Gegenwärtiger Zustand des Bunkers Nr. 2 - der zweiten provisorischen Gaskammer. Auf dem im Hintergrund sichtbaren Gelände wurden die Leichen der ermordeten Menschen verbrannt.

In der ersten Jahreshälfte 1942 begannen die Nazis im Zusammenhang mit dem verstärkten Eintreffen zahlreicher jüdischer Transporte - neben der bereits funktionierenden ersten Gaskammer - zwei weitere Gaskammern zu benutzen, die in Häusern untergebracht wurden, aus denen die Dorfbewohner Birkenaus ausgesiedelt worden waren.

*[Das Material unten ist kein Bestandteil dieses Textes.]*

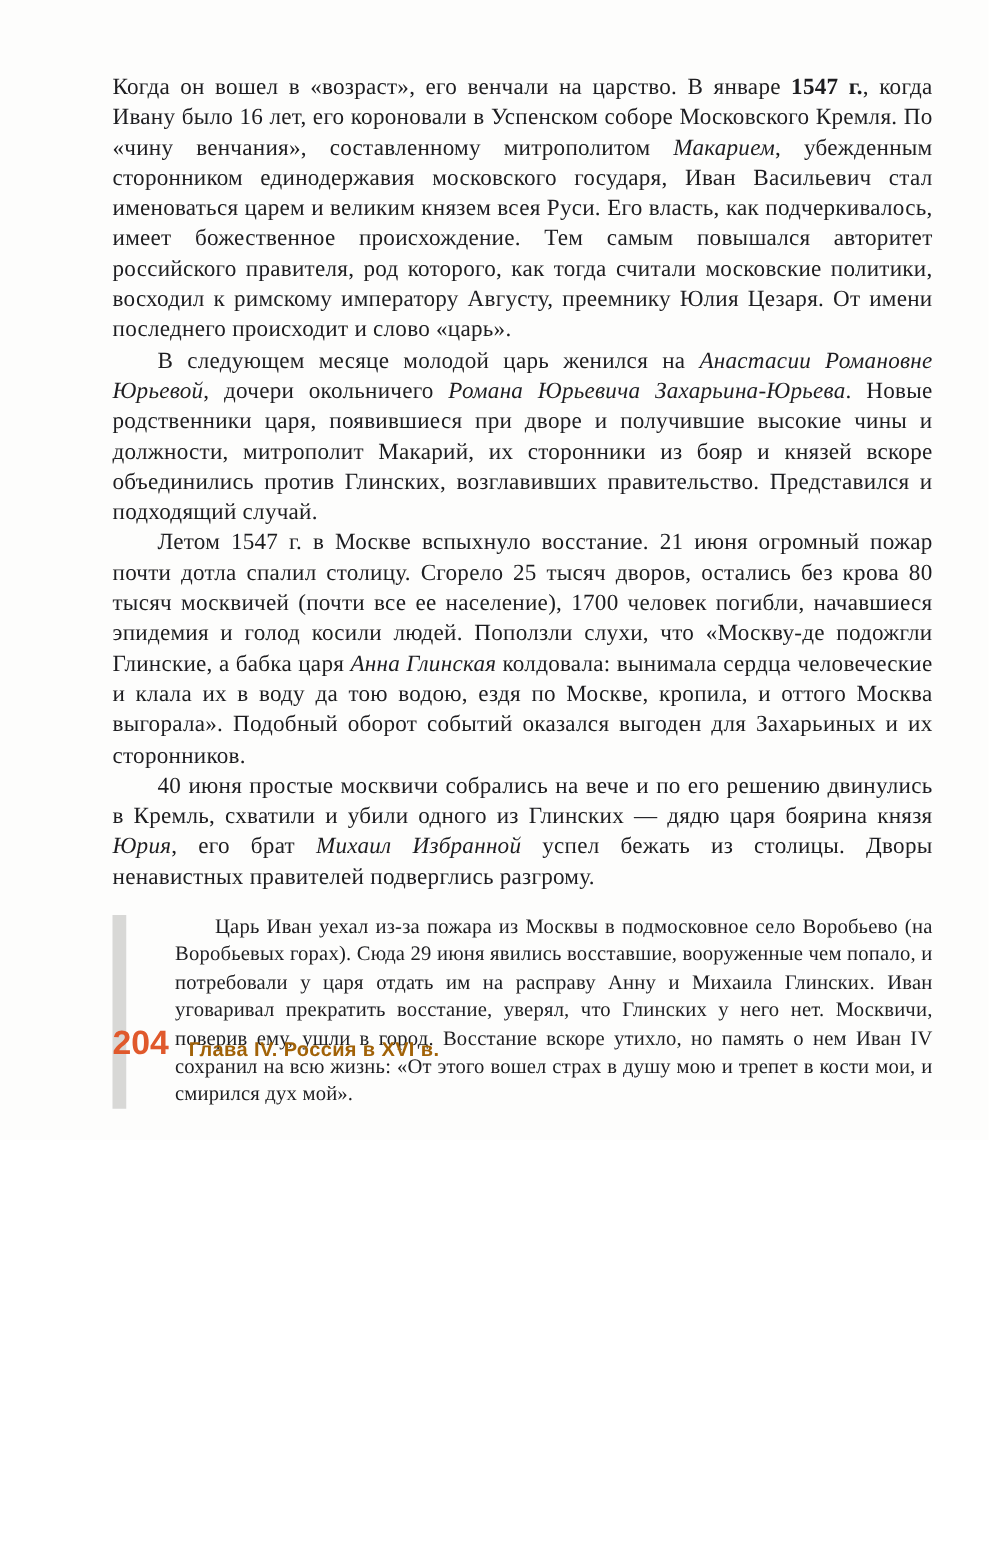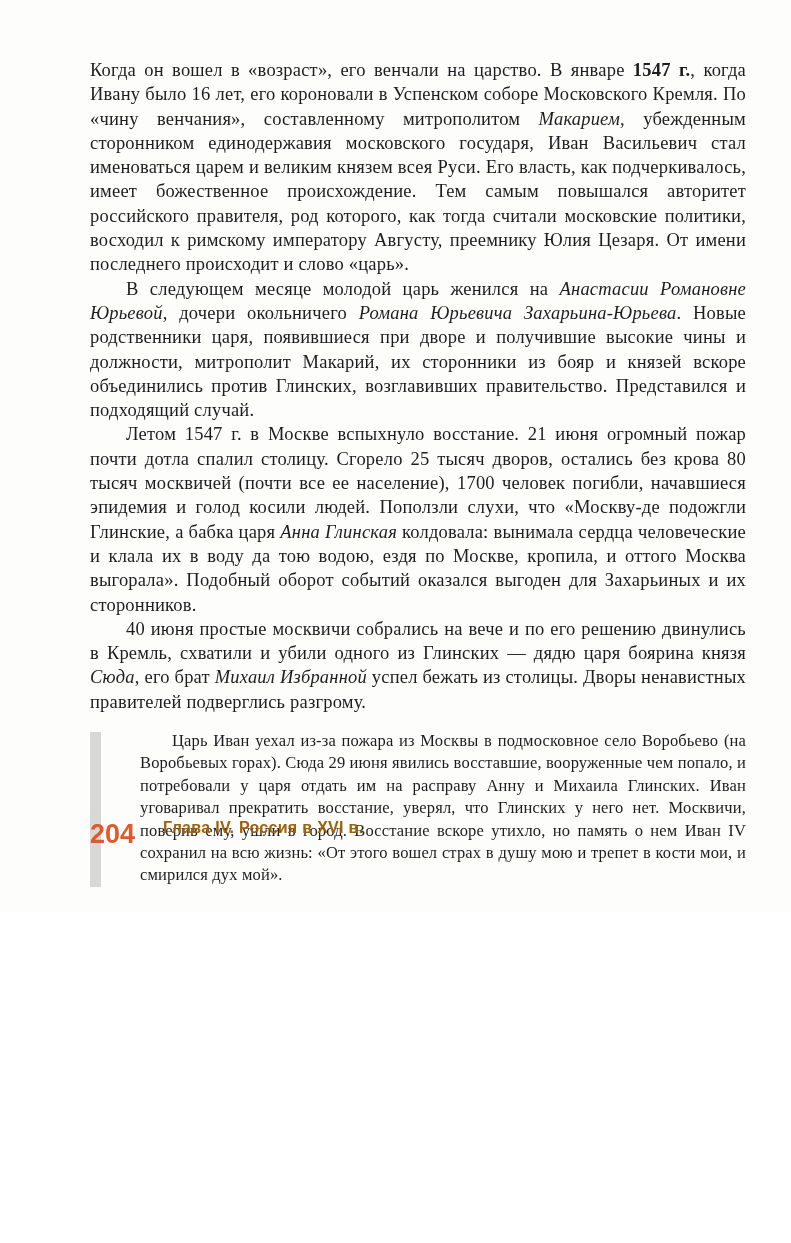--- a/index.html
+++ b/index.html
@@ -77,7 +77,7 @@
 
     <p class="body-para indent"><span>Летом 1547 г. в Москве вспыхнуло восстание. 21 июня огромный пожар почти дотла спалил столицу. Сгорело 25 тысяч дворов, остались без крова 80 тысяч москвичей (почти все ее население), 1700 человек погибли, начавшиеся эпидемия и голод косили людей. Поползли слухи, что «Москву-де подожгли Глинские, а бабка царя </span><span class="seg-i">Анна Глинская</span><span> колдовала: вынимала сердца человеческие и клала их в воду да тою водою, ездя по Москве, кропила, и оттого Москва выгорала». Подобный оборот событий оказался выгоден для Захарьиных и их сторонников.</span></p>
 
-    <p class="body-para indent"><span>40 июня простые москвичи собрались на вече и по его решению двинулись в Кремль, схватили и убили одного из Глинских — дядю царя боярина князя </span><span class="seg-i">Сюда</span><span>, его брат </span><span class="seg-i">Михаил Избранной</span><span> успел бежать из столицы. Дворы ненавистных правителей подверглись разгрому.</span></p>
+    <p class="body-para indent"><span>40 июня простые москвичи собрались на вече и по его решению двинулись в Кремль, схватили и убили одного из Глинских — дядю царя боярина князя </span><span class="seg-i">Юрия</span><span>, его брат </span><span class="seg-i">Михаил Избранной</span><span> успел бежать из столицы. Дворы ненавистных правителей подверглись разгрому.</span></p>
 
     <div class="petit-wrap">
       <div class="petit-bar" style="background: rgb(216, 216, 214);"></div>

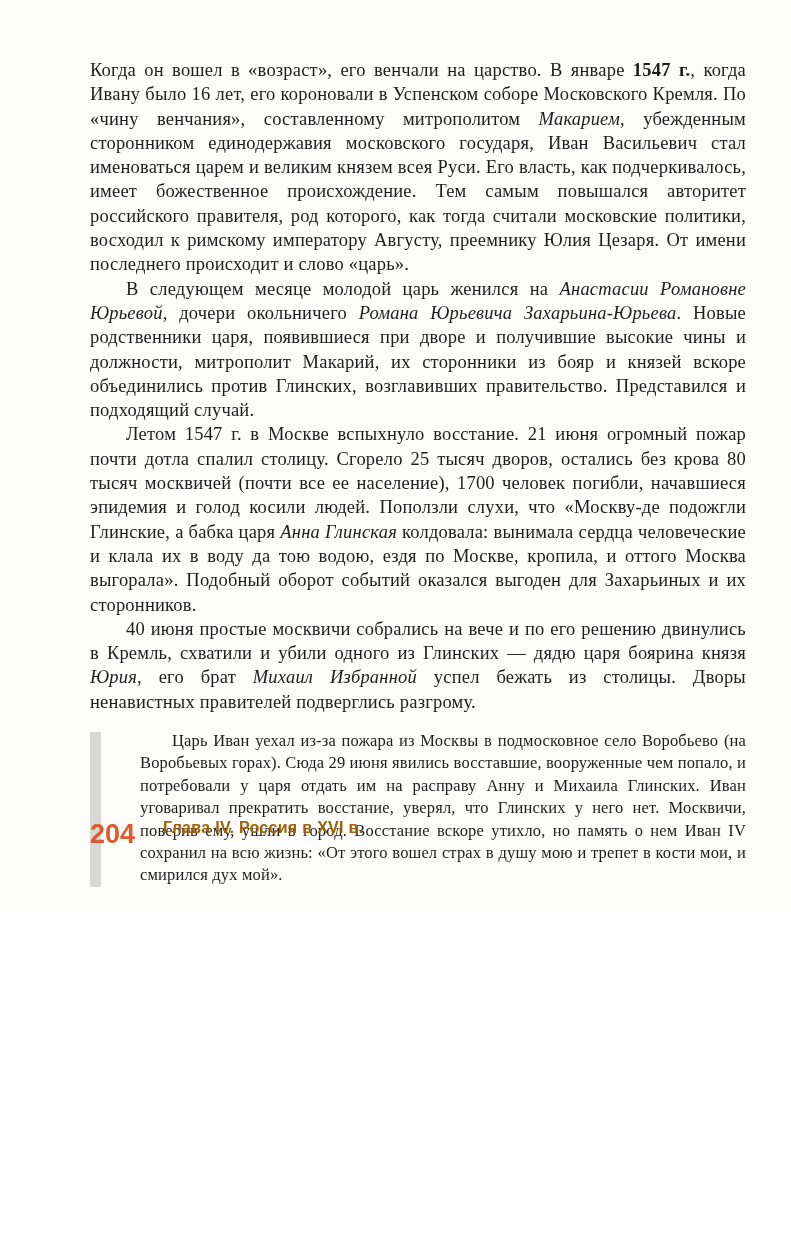--- a/index.html
+++ b/index.html
@@ -48,8 +48,8 @@
     position: absolute;
     left: 90px; bottom: 62px;
     display: flex;
-    align-items: flex-start;
-    gap: 28px;
+    align-items: flex-end;
+    gap: 16px;
     font-family: "Liberation Sans", sans-serif;
   }
   .page-number {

Bunker II, auch "Weißes Haus" genannt nach dem weißen Putz auf den Außenwänden des Gebäudes. Hier wurden mit Hilfe von Gas Juden - Männer, Frauen und Kinder - sowie polnische politische Häftlinge nach Selektionen im Krankenbau ermordet. Im Bunker befanden sich vier provisorische Gaskammern unterschiedlicher Größe. Sie waren von Sommer 1942 bis zum Frühling, bzw. Frühsommer 1943 in Betrieb, als in Birkenau vier neue Gebäude mit Gaskammern und Krematoriumsöfen errichtet worden waren. Der Bunker II wurde erneut in Betrieb genommen, als die Deutschen zu Vernichtung der ungarischen Juden zusätzliche Gaskammern benötigten.